[Opening Input material section]
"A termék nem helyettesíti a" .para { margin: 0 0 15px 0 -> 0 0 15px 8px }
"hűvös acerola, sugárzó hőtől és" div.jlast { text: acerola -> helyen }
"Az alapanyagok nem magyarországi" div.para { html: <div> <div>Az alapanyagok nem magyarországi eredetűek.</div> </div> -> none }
[Closing Input material section]
[Opening Input material section]
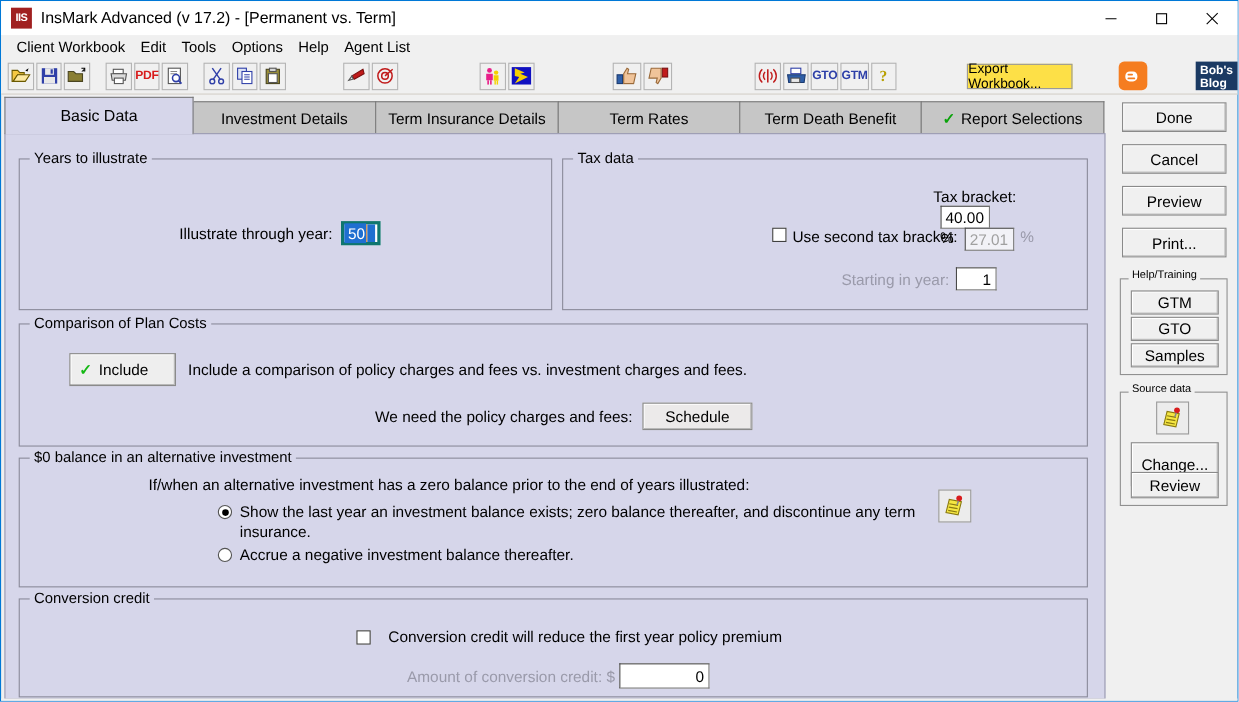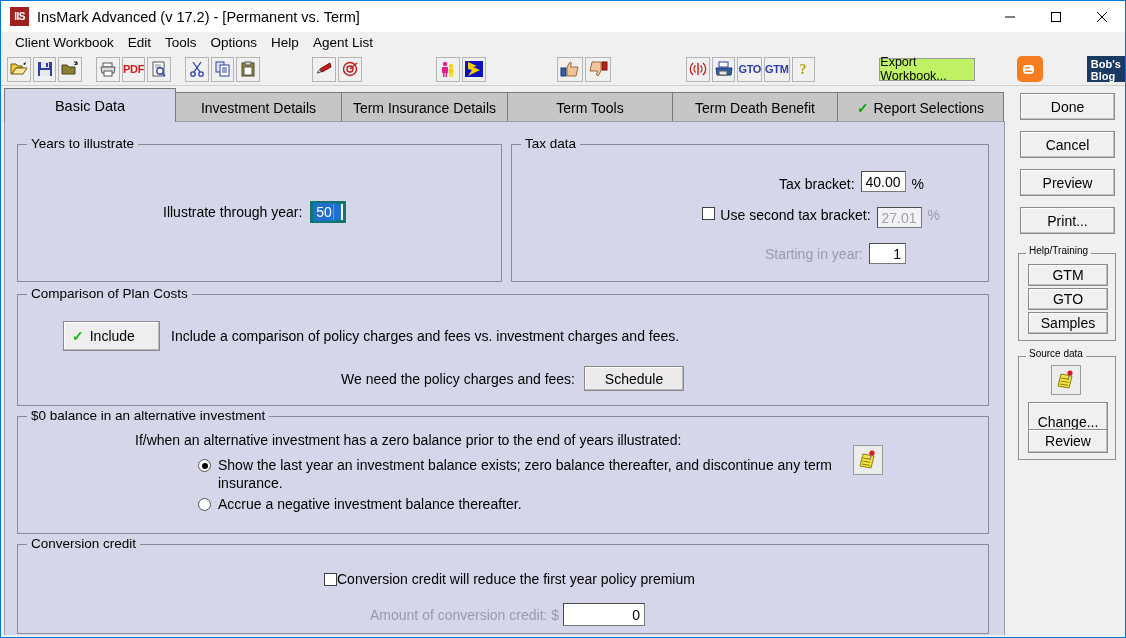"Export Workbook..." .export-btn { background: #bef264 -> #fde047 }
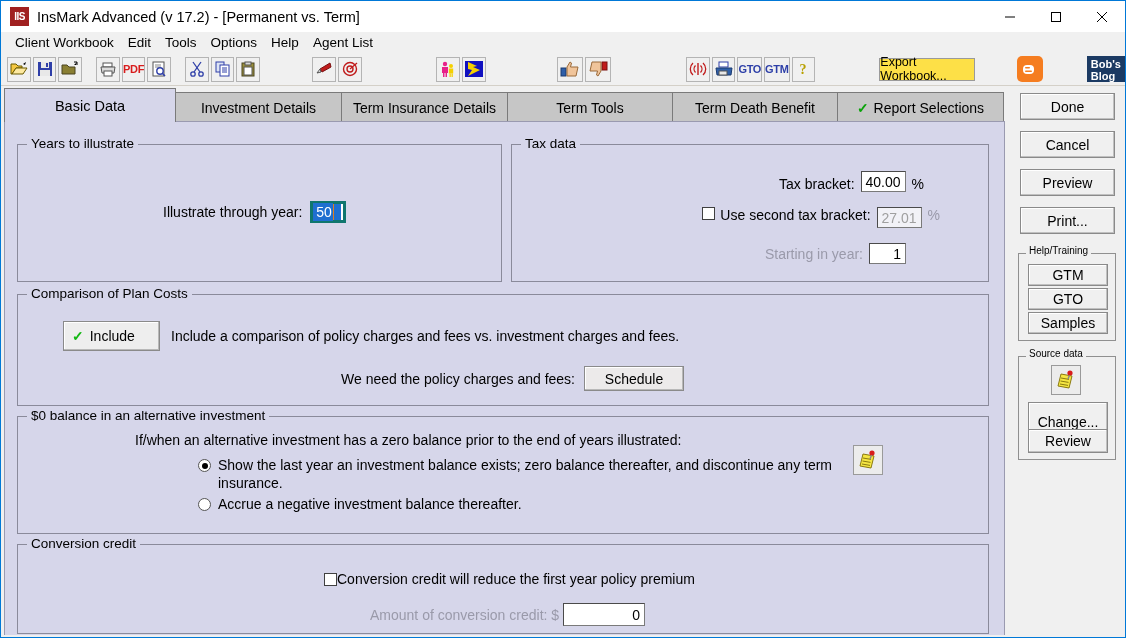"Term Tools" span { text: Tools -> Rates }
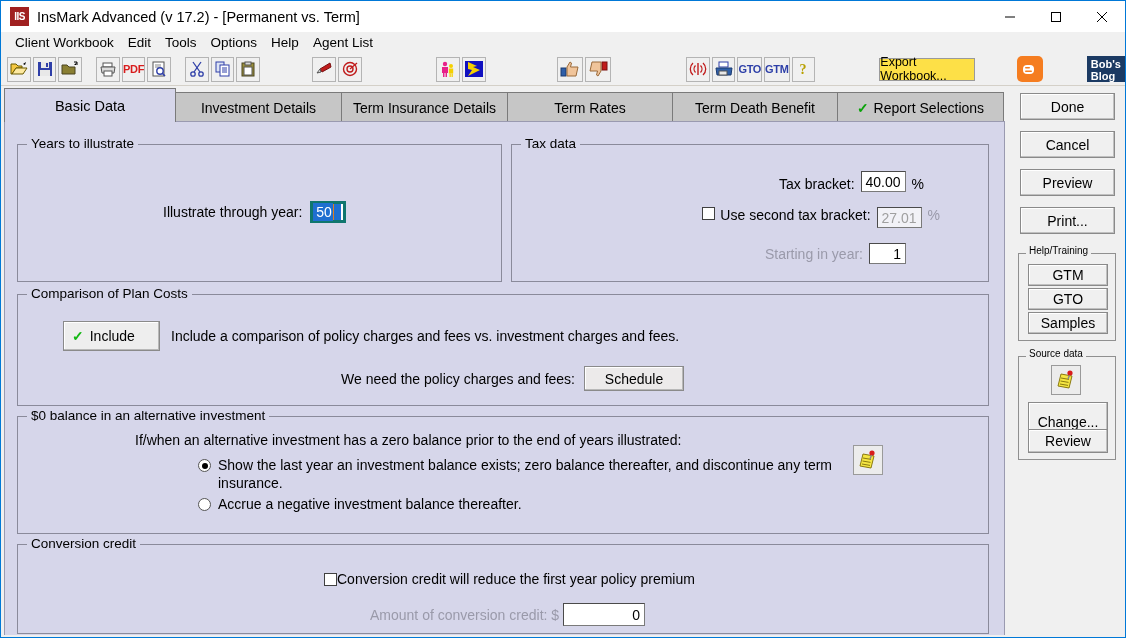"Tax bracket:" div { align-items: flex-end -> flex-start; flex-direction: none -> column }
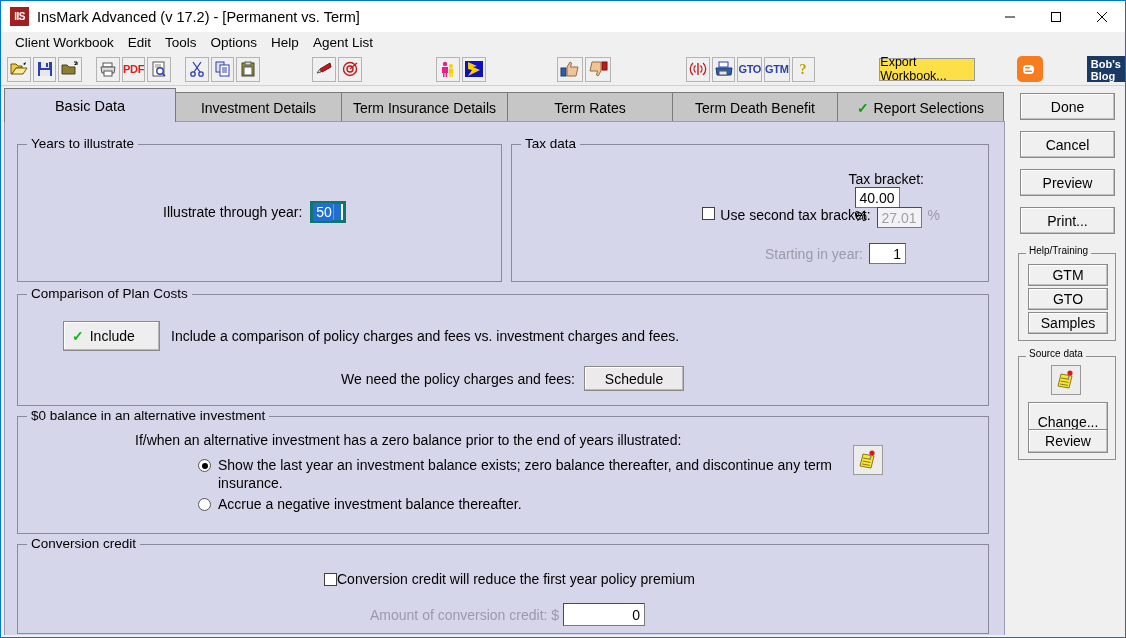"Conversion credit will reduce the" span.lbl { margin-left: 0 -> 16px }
[Closing Input material section]
Aim of the task
From the records above, copy only the lines starting with the line that holds "termék nem helyettesíti" and going on through the line that holds "html: <div> <div>Az", exactly as written.

Answer to this problem
"A termék nem helyettesíti a" .para { margin: 0 0 15px 0 -> 0 0 15px 8px }
"hűvös acerola, sugárzó hőtől és" div.jlast { text: acerola -> helyen }
"Az alapanyagok nem magyarországi" div.para { html: <div> <div>Az alapanyagok nem magyarországi eredetűek.</div> </div> -> none }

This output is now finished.